1. Hot water heater/tank-Hot water heaters are a constant source of water leaks. Tanks can rupture, fittings can be poorly installed and with three lines going in to and out of the tank, this is one of the biggest sources of water leaks in a condominium. Because hot water heaters can hold upwards of 50 gallons the damage that can be caused is significant. If your hot water heater is ten years old or older, consider having it checked by a plumber.
2. Ice maker lines-Because ice maker lines are typically out of sight, out of mind, noticing a leak rarely occurs until another problem occurs such as a buckled baseboard. Pull out the refrigerator or shine a flashlight behind the refrigerator to make sure your not collecting water.

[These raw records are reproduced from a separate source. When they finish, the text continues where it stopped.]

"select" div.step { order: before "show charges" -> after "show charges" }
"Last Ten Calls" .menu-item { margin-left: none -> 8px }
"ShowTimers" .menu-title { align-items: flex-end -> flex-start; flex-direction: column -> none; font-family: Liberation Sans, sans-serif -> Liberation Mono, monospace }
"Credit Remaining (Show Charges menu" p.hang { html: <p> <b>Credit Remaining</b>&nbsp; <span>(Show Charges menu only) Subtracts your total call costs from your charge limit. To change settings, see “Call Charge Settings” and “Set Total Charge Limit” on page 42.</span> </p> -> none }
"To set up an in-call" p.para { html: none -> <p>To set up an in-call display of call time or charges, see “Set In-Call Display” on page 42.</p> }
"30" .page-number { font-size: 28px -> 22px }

3. Sinks-Service lines to sinks can be a source of leaks, typically around fittings. As pipes get older they can sometimes develop stress cracks which can develop pin holes where water can leak out.

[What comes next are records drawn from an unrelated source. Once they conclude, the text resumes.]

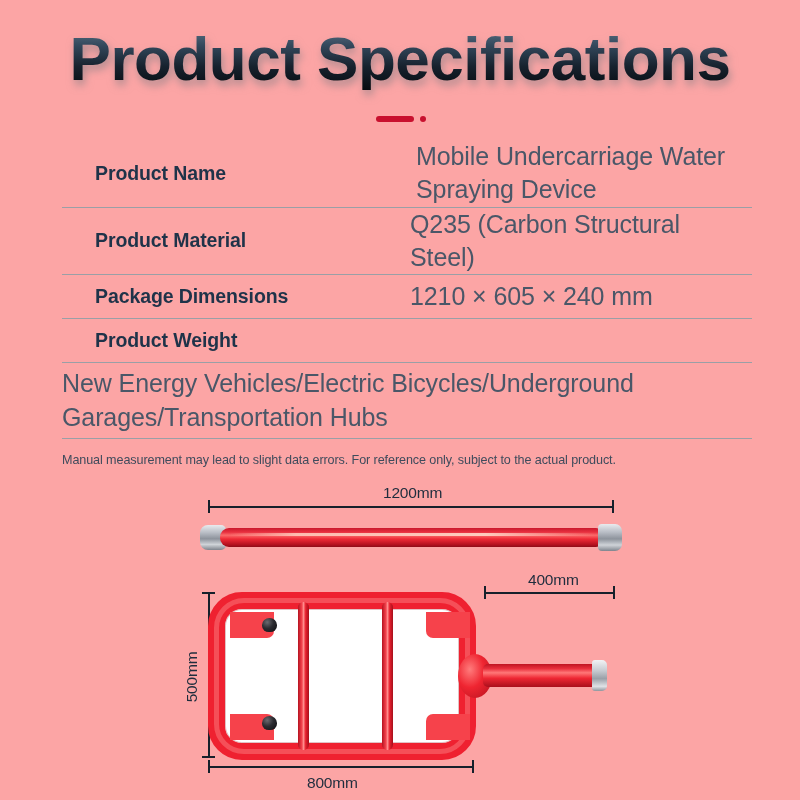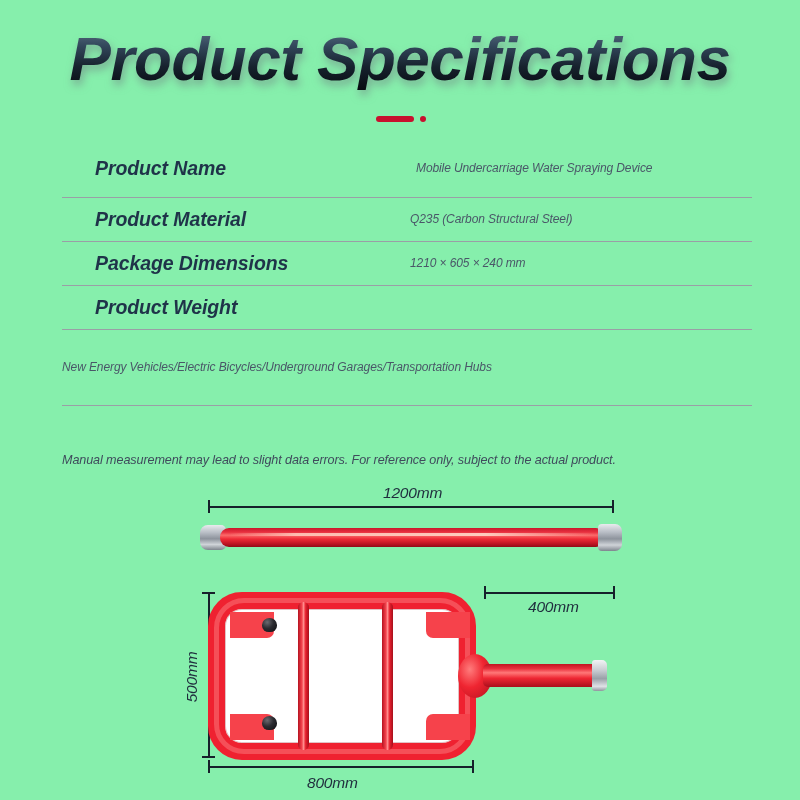"Product Specifications" .page { background: #86efac -> #fca5a5; font-style: italic -> none }
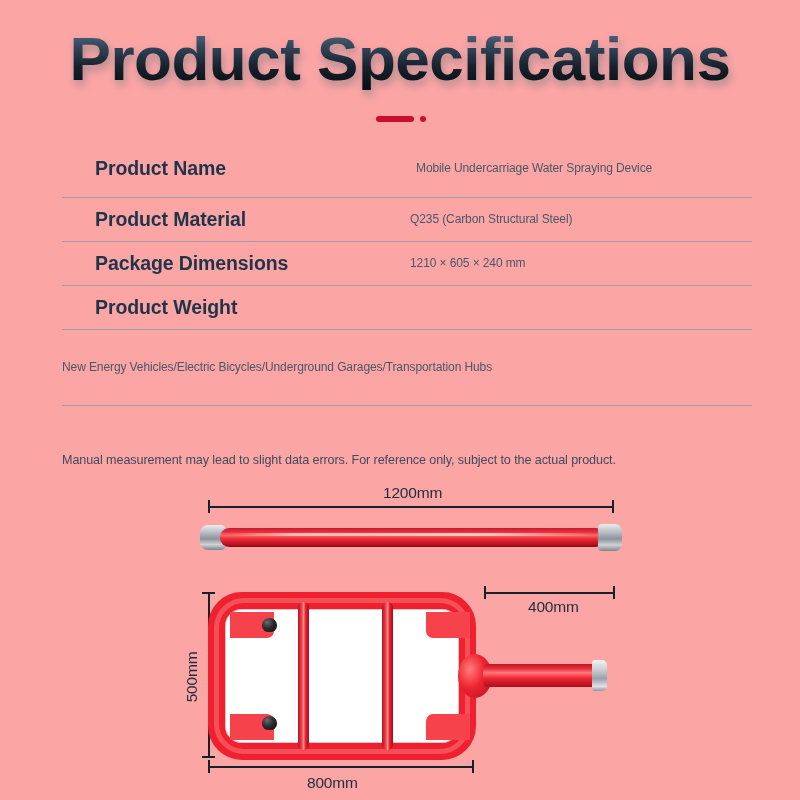"Mobile Undercarriage Water Spraying" .spec-value { font-size: 12px -> 25px }
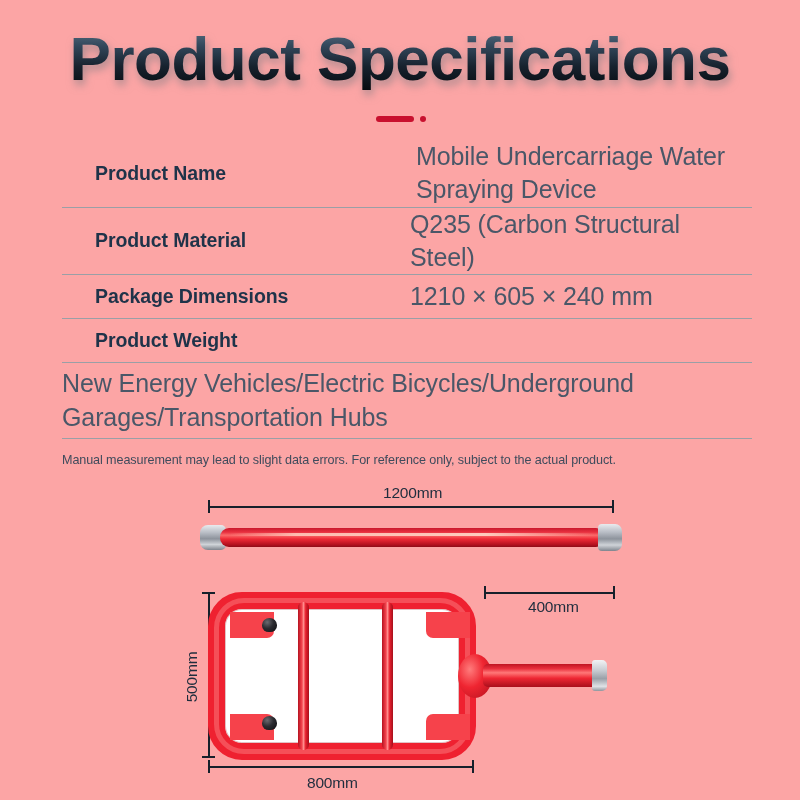"400mm" div.dim-label { margin-top: 27px -> none }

4. Tubs/Showers-Drains over time will develop cracks or were improperly installed to begin causing water to spill out of the drain and move elsewhere. Caulking around fixtures can become old and deteriorate allowing water to get behind fixtures. Check drains periodically and address any old and deteriorating caulk around faucets.
5. Latent defects-latent defects have to do with original building construction and usually are related to the plumbing that services the entire building. During the real estate boom, buildings were being constructed at a record rate, especially in coastal Florida. With the speed these buildings were coming out of the ground, something was bound to be missed. These service line problems usually manifested within the first five years of a buildings existence but could sometimes take longer. To identify a water service line problem, be aware of the water pressure on higher floors. If for some reason you find you have water pressure one day and none the next, contact your manager to have it checked out.
6. Units adjacent to you and above you-These leaks will sometimes manifest at the baseboard instead of on the ceiling. Check the baseboards around the perimeter of your unit and around the water service areas (consider that the unit directly above you has the same floor plan as you). Units above and over also can produce leaks causing water intrusion to your unit.
7. A/C condensation lines-Your air conditioner is really a big dehumidifier. As air cycles through the unit, it’s dried out but the water has to go somewhere. That somewhere is the condensation line. These condensation lines become plugged with mold, mildew, whatnot and cause this water to back up and overflow into your unit. Pour a capful or two of bleach down the condensate line to get rid of mildew and mold each month.
Some of the tell tale signs of water leaks are of course water or wet spots on your floor. But also cool, damp areas along walls. Run your hands along walls to detect a cool spot, usually 12 inches above the floor. Other signs of water leaks are discoloration on a wall, crown molding and/or baseboards pulling away from walls and caulk joints developing cracks.
Being vigilant about water leaks can save you and your neighbors a very costly repair of flooring, walls, cabinets and baseboards.